Pada kesempatan itu, dr. Muchtaruddin menjelaskan mengenai potensi bahaya yang berasal dari tempat kerja, dan langkah-langkah apa yang harus dilakukan untuk meminimalisir atau mengeliminasi bahaya tersebut. Menurut beliau, pengenalan jenis bahaya, penilaian pajanan bahaya, dan karakterisasi resiko adalah tiga langkah utama yang pertama kali perlu dilakukan. Hasil dari ketiga langkah ini kemudian menjadi dasar untuk menentukan prioritas penyelesaian resiko potensi bahaya mana yang perlu diselesaikan terlebih dahulu. Analisis yang perlu dilakukan meliputi proses kegiatan, bahan-bahan yang digunakan untuk kegiatan, produk yang dihasilkan –termasuk hasil samping -, dan limbah yang dihasilkan.  Penilaian pajanan bahaya termasuk konsentrasi pajanan, frekuensi, dan durasi kerja, serta jenis aktivitas kerja (ringan, sedang, atau berat) juga dilakukan.

 

Terkadang, orang tidak menghubungkan penyakit yang dideritanya dengan penyebab yang mungkin berasal dari tempat kerja. Penyebab penyakit juga tidak terbatas hanya pada paparan bakteri, jamur, atau virus, tapi juga dari hal lain seperti posisi tubuh saat bekerja (ergonomi), alat yang sering digunakan untuk melakukan jenis pekerjaan tertentu (misalnya, alat yang menghasilkan getaran, bila digunakan terlalu sering dapat menyebabkan tangan atau kaki terasa kebas atau kesemutan), bahkan kondisi psikososial di tempat kerja (hubungan antara atasan dan bawahan, antar sesama rekan kerja) juga dapat memberikan efek tertentu bagi kondisi psikologi seseorang.

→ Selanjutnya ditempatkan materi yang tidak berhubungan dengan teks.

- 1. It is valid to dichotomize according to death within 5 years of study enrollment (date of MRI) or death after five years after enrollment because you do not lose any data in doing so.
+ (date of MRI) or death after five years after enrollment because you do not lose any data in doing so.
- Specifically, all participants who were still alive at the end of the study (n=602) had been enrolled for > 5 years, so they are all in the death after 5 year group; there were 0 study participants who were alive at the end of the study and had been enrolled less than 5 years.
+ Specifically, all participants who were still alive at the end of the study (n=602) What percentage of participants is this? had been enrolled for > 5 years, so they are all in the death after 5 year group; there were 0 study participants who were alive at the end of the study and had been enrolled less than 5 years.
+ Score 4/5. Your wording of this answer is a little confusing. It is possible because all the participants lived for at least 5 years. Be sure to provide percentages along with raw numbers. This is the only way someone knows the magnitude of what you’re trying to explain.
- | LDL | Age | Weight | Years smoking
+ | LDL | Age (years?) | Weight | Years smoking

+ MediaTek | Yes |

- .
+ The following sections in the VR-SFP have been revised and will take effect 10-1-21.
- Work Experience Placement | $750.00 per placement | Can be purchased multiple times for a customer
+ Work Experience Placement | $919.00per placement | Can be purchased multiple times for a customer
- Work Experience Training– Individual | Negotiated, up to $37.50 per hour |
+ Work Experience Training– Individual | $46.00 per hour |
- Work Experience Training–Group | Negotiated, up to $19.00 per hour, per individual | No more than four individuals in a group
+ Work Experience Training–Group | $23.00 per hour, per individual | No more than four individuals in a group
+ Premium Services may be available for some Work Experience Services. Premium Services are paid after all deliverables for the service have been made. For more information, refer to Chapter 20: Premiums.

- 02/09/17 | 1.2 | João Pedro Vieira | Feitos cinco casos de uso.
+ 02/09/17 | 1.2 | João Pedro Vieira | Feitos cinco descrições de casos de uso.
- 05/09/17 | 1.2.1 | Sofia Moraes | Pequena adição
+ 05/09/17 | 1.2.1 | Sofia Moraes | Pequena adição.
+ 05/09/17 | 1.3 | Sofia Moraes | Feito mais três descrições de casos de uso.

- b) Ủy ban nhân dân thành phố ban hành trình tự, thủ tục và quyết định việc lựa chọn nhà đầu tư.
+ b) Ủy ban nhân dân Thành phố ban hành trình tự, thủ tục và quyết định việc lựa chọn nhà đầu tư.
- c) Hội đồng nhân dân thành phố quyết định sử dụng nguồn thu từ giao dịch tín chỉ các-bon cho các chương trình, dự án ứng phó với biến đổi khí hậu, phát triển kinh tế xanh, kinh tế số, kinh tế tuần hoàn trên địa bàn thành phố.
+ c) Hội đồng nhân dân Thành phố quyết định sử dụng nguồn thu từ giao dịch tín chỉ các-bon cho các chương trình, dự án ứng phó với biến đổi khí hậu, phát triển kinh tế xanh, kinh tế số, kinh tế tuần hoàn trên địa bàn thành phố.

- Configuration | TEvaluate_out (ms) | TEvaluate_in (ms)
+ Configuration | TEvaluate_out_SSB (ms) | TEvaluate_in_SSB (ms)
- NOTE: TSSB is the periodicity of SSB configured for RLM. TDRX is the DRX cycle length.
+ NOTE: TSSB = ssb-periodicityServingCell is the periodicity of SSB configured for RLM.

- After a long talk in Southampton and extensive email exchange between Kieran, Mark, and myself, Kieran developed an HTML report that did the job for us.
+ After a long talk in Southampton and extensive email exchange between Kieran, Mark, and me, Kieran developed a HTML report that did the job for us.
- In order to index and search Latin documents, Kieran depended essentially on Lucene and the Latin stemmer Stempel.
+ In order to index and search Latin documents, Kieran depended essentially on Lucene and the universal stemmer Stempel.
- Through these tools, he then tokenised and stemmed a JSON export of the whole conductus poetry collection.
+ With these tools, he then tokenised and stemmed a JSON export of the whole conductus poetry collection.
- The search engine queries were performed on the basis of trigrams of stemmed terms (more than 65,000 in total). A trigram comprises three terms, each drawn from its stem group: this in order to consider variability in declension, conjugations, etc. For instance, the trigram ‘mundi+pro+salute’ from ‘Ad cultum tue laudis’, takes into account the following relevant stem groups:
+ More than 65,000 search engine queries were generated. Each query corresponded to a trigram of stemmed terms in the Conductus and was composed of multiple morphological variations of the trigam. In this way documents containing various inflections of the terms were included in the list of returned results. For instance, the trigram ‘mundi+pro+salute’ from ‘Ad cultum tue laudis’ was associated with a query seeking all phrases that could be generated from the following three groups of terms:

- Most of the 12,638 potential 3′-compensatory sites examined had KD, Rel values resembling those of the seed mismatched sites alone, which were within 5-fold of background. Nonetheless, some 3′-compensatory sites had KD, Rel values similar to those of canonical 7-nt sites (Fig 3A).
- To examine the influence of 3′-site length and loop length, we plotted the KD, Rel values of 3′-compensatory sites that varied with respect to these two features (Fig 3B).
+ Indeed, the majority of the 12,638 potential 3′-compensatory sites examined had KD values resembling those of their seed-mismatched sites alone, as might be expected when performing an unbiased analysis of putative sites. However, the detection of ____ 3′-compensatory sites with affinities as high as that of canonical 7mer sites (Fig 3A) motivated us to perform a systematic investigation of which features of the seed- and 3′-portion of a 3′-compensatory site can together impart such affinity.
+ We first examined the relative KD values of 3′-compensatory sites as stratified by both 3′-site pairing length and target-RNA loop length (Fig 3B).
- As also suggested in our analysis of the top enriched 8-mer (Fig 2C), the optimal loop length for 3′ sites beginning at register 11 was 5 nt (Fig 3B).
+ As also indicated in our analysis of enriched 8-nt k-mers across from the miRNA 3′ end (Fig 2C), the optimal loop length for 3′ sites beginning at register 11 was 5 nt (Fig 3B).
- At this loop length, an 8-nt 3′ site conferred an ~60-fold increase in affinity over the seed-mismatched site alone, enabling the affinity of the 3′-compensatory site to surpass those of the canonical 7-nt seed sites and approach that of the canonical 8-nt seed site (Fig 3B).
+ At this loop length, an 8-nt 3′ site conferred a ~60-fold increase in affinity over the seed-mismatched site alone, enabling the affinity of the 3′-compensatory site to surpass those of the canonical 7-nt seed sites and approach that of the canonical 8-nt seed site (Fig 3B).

Tidak heran bila tekanan psikososial ini dapat menyebabkan  penyakit psikosomatik (penyakit yang tidak ada penyebab yang jelas secara medis), atau memunculkan kebiasan buruk seperti merokok, minum alkohol, bahkan timbul kecenderungan berperilaku agresif.

 

Oleh karena itu, untuk menunjang pengawasan resiko kesehatan terkait lingkungan di tempat kerja, perlu dilakukan pengawasan medis dan biologis. Pengawasan ini harus dapat menghubungkan antara gejala yang muncul dengan penyebab penyakit, upaya yang harus dilakukan untuk menyembuhkan penyakit tersebut, dan apa yang harus dilakukan untuk mencegah kejadian tersebut terulang di kemudian hari. Pengawasan yang dilakukan termasuk pengawasan pra-kerja, pengenalan potensi bahaya, dan dokumentasi hasil pengawasan.

 

Dengan adanya pengawasan ini , lingkungan kerja dapat menjadi lebih kondusif dan produktivitas kerja akan semakin meningkat. Oleh karena itu, kenali hal-hal yang dapat memicu resiko munculnya penyakit di tempat kerja, dan catat serta laporkan kepada badan terkait di tempat kerja Anda.